What you will do
Print verbatim every line starting at the one that contains "[330,252,487,268] [527,252,696,268] adventurer;" and ending at the final line of the records; include both endpoints.

Data records
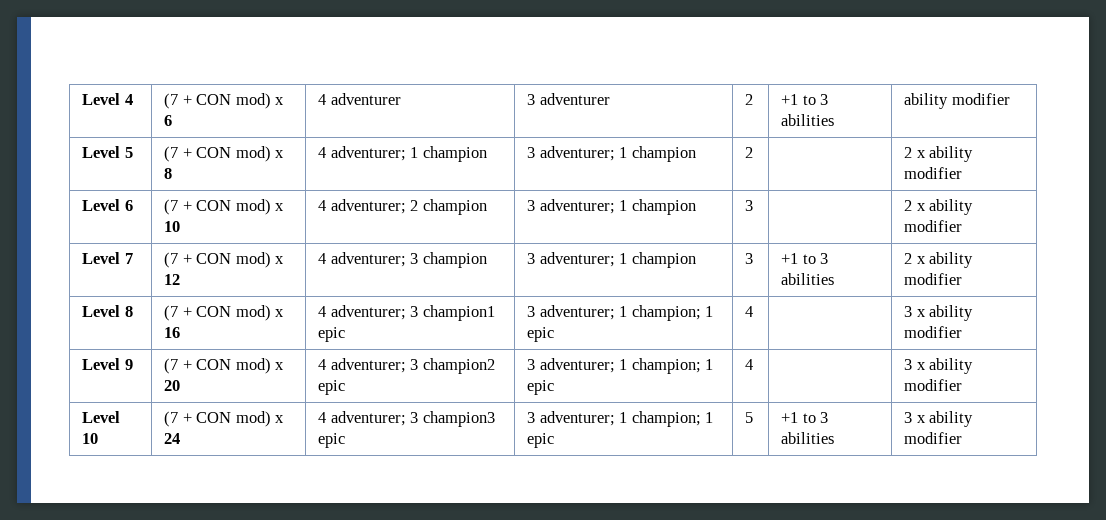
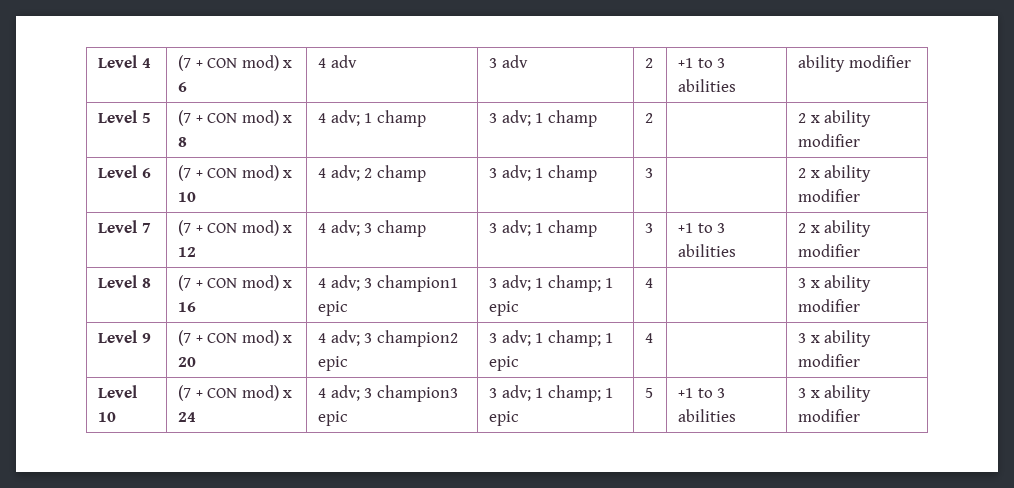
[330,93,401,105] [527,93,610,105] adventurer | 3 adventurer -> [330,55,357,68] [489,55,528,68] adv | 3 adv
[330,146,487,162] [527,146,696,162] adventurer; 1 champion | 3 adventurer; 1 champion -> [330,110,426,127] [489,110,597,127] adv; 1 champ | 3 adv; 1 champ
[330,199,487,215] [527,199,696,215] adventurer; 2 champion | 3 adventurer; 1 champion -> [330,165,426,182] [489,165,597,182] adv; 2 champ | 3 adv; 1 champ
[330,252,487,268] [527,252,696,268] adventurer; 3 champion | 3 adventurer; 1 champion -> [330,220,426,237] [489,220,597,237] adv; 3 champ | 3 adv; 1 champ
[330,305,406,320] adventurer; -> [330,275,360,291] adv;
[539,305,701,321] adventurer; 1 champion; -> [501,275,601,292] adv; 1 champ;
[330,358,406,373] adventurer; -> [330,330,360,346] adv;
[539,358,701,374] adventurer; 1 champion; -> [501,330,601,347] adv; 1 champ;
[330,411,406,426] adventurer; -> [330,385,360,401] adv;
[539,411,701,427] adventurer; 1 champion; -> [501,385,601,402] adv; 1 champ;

Task solution
[330,252,487,268] [527,252,696,268] adventurer; 3 champion | 3 adventurer; 1 champion -> [330,220,426,237] [489,220,597,237] adv; 3 champ | 3 adv; 1 champ
[330,305,406,320] adventurer; -> [330,275,360,291] adv;
[539,305,701,321] adventurer; 1 champion; -> [501,275,601,292] adv; 1 champ;
[330,358,406,373] adventurer; -> [330,330,360,346] adv;
[539,358,701,374] adventurer; 1 champion; -> [501,330,601,347] adv; 1 champ;
[330,411,406,426] adventurer; -> [330,385,360,401] adv;
[539,411,701,427] adventurer; 1 champion; -> [501,385,601,402] adv; 1 champ;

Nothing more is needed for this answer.